ON September 27, the U.S. government led a virtual private sector summit that gathered over 300 industry leaders to tackle how Filipino youth can help businesses thrive amid the COVID-19 pandemic. The event is part of the United States Agency for International Development’s (USAID) five-year, Php1.9-billion Opportunity 2.0 project designed to strengthen programs and mechanisms that work to improve the education, employment, and livelihood outcomes for Filipino out-of-school youth.
Industry associations, chambers of commerce, business owners, and managers from 12 cities across the Philippines took part in the online event. These included Angeles City, Valenzuela City, Quezon City, Legazpi City, Cebu City, Tagbilaran City, Davao City, General Santos City, Cotabato City, Cagayan De Oro City, Isabela City, and Zamboanga City. With the theme “Investing in the Youth: Opening Doors for the New Workforce,” the summit underscored the crucial role of businesses in youth and workforce development at both the local and national levels.
“Public-private collaboration is key to developing and empowering out-of-school youth.
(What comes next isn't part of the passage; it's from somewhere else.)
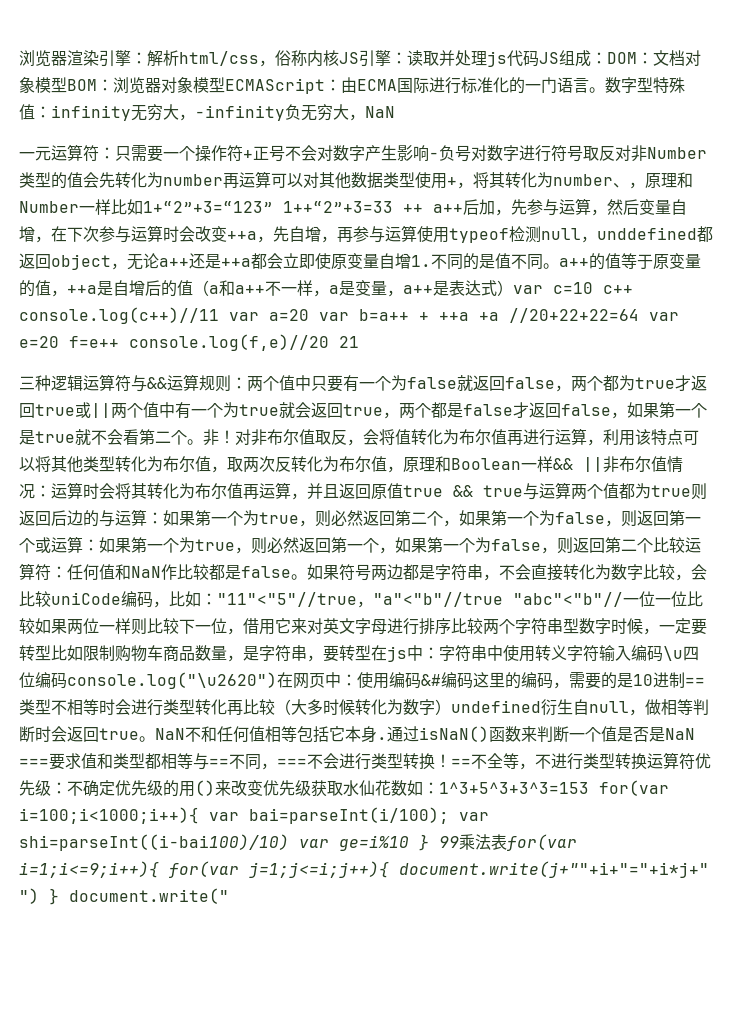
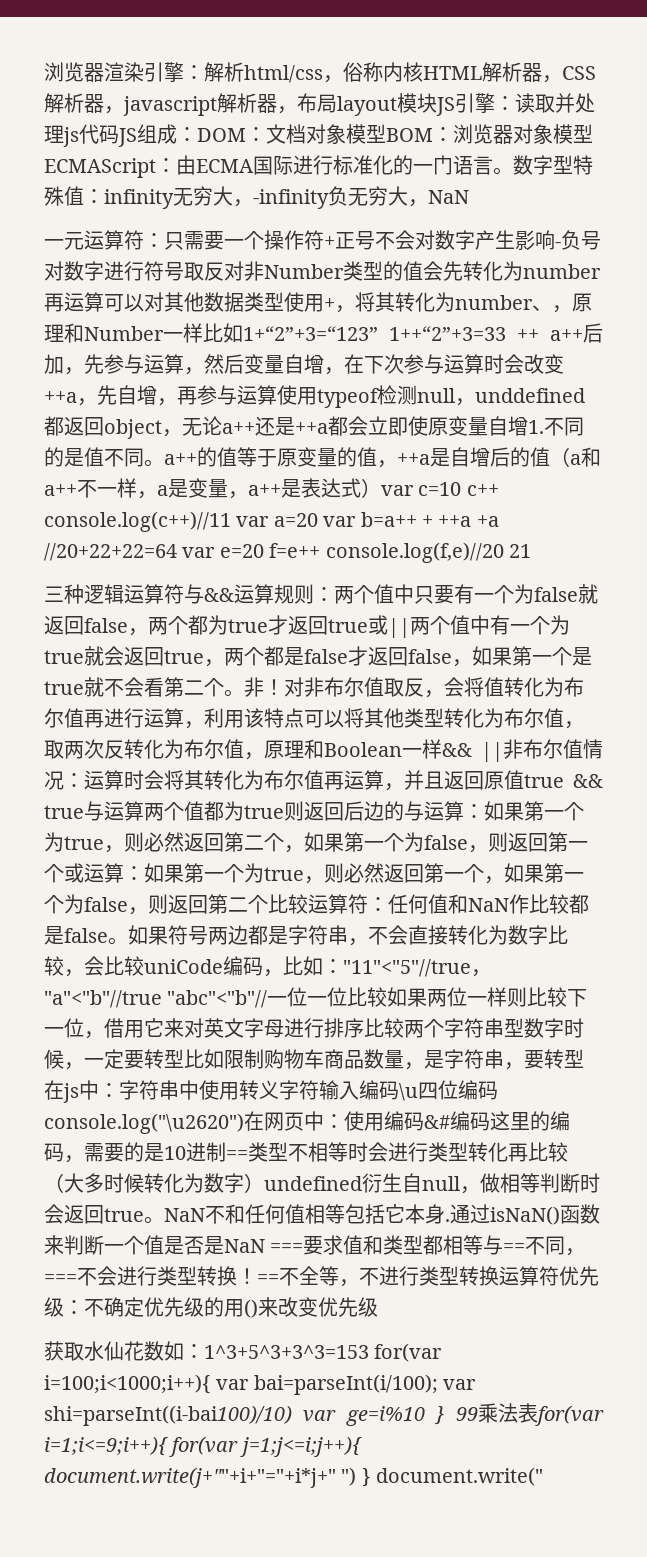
(339, 58) none -> [423,62,596,83] [44,93,437,116] HTML解析器，CSS解析器，javascript解析器，布局layout模块
(311, 788) none -> (378, 1307) //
They are an untapped resource that can propel industries forward,” said USAID Philippines Acting Deputy Mission Director Jeff Goebel.
The summit discussions centered on concrete steps for multi-sectoral collaboration, including youth training and mentorship, work immersion and hiring, and aligning second-chance education and technical and vocational education and training with industry needs.
The program is implemented by U.S.-based Education Development Center together with the Department of Education ALS, the Technical Education and Skills Development Authority, Accenture, Philippine Business for Education, Catholic Relief Services, Voluntary Services Overseas, and SEAMEO INNOTECH.